16 de setembro de 2016

Ye. Guilherme Petreca (Veneta).

Este parece ser o maior livro do autor, terceiro a solo. Ye é um volume que quer abraçar de forma directa e concisa um género determinado, que englobará a fantasia, a aventura clássica (no sentido de movimento do herói), todo um percorrer por paisagens mais ou menos familiares por territórios consabidos da banda desenhada, a fábula antiga e, quem sabe, um entendimento contemporâneo de que não é sempre necessária a maior gravidade para conseguir tecer uma narrativa com um contorno de grande lição a um público mais jovem. Apesar da sua leveza, mesmo no sentido de Italo Calvino, no sentido em que opõe ao peso da vida a possibilidade de reflectir através de elementos oníricos e imaginativos, Ye é um livro que dispõe das suas estratégias expressivas da forma mais determinada e pensada possível. (Mais) 

Uma sinopse revelaria a linearidade da intriga, que é uma condição sine qua non da aventura. Apesar de começarmos, como desejam a epopeias, mesmo pequenas, in media res, acompanhamos o jovem mudo Ye (apenas diz a sílaba que perfaz o seu nome) na sua senda em busca de uma bruxa, Miranda, que vive na longínqua cidade de Esperanza. A razão dessa busca deve-se ao facto de o menino, de um vilarejo rural, ter sido “visitado” por pássaros de mau agoiro, representantes de um suposto “Rei sem cor”, que deixa a sua marca indelével nas suas vítimas. É essa viagem longa que faz a parte de leão do livro, com pequenos episódios divididos em partes que o fazem passar por piratas, um dos círculos polares, um circo, uma viagem de balão e, finalmente, como deseja a tipologia de J. Campbell, a “descida à barriga da baleia”, a sua “noite mais negra” em que, previsivelmente, Ye se defronta com os seus mais temíveis fantasmas internos.

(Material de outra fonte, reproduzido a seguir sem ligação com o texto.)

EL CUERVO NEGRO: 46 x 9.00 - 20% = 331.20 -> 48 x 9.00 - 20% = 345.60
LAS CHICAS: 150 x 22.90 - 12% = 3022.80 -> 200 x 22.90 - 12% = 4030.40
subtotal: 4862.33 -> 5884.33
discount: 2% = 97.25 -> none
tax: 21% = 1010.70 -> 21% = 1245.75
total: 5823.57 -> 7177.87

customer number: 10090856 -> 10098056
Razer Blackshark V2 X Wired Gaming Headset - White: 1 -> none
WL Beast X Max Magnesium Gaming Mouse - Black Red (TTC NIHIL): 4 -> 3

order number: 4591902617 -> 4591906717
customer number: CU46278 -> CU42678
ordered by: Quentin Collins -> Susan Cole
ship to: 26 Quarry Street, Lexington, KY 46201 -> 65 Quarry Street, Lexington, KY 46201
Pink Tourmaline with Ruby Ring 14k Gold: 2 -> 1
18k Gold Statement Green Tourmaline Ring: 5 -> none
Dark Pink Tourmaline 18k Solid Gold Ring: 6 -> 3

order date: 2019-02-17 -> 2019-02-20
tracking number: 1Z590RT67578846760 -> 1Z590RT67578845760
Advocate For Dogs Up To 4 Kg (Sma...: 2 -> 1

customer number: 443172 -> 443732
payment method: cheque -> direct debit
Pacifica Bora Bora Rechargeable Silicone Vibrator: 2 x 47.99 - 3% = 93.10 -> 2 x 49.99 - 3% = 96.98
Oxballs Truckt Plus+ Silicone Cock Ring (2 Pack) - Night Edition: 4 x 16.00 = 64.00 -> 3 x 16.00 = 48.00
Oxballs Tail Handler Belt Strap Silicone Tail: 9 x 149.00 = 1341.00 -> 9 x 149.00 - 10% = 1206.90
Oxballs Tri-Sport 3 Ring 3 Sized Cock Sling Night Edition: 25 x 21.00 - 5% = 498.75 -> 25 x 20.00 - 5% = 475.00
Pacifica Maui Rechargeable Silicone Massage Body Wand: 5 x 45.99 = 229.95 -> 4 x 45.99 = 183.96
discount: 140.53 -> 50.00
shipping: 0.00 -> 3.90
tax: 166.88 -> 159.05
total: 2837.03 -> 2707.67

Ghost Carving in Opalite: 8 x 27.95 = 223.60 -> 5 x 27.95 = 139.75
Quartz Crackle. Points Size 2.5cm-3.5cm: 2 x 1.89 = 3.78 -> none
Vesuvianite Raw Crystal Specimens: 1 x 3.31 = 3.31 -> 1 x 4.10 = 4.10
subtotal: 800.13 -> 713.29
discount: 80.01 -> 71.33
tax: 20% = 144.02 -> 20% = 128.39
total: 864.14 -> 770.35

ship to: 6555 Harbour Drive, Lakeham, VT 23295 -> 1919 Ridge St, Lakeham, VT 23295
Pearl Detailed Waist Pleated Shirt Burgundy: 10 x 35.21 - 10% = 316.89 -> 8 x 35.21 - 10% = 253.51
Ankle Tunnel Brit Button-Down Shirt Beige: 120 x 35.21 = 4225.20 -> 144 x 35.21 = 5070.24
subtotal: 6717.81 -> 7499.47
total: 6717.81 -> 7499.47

A razão do interesse nesta história não está, todavia, nessa estrutura, que parte como uma célere e fixa seta, mas antes nos pormenores com que Petreca vai encastrando essa viagem. As personagens ricamente construídas com que Ye se cruza, a forma como o autor pensa a estabelece os espaços vários visitados, os diálogos que se encontram à volta de Ye (a sua participação é sempre limitada, mas constante e intensa) e os elementos que constroem este “mundo diegético” são de uma clareza e estímulo fortes. Mais surpreendente é ainda o facto acrescido de que Petreca trabalha a linha a perto-e-branco, recordando toda uma série de outros autores contemporâneos que une este trabalho plástico à temática, a de “desenhos negros para histórias claras” de um Tony Millionaire ou um Jeremy Bastian. Em muitos outros aspectos também, e não de somenos um certo imaginário popular, irmanará o autor brasileiro com a obra de banda desenhada e ilustração de Susa Monteiro.

Petreca oscila entre páginas barrocas, cheias de pormenores, objectos, marcas, num aturado trabalho cuja base parece ser o aparo, mas acompanhado de pincel, aguadas, talvez grafite e outras técnicas de manchas, e as pranchas quase despojadas, sobretudo nas partes “simbólicas” e “oníricas” que pautam a obra, usualmente ancorada na sua própria realidade.

A ancoragem, com efeito, não é feita de forma alguma em informações localizadas, nacionais, especificas, podendo ser algo que se passaria em qualquer parte do mundo, tirando partido das tais fórmulas clássicas e transversais. Mesmo as referências em espanhol, o galeão, a tenda de circo, as cartas de Tarot, etc., que é natural remeterem a quadros culturais específicos, parecem ser tratados antes numa sua dimensão mais universalista (ou pelo menos aquela forma com que circulam no mundo, o que não deixa, claro está, de ser sinal de um certo imperialismo mesmo no campo da imaginação), ambígua e transversal do que valendo pelo seu peso histórico. É nesse sentido que Ye se torna uma espécie de fábula ou conto folclórico hodierno.
Nota final: agradecimentos à editora pela oferta do livro.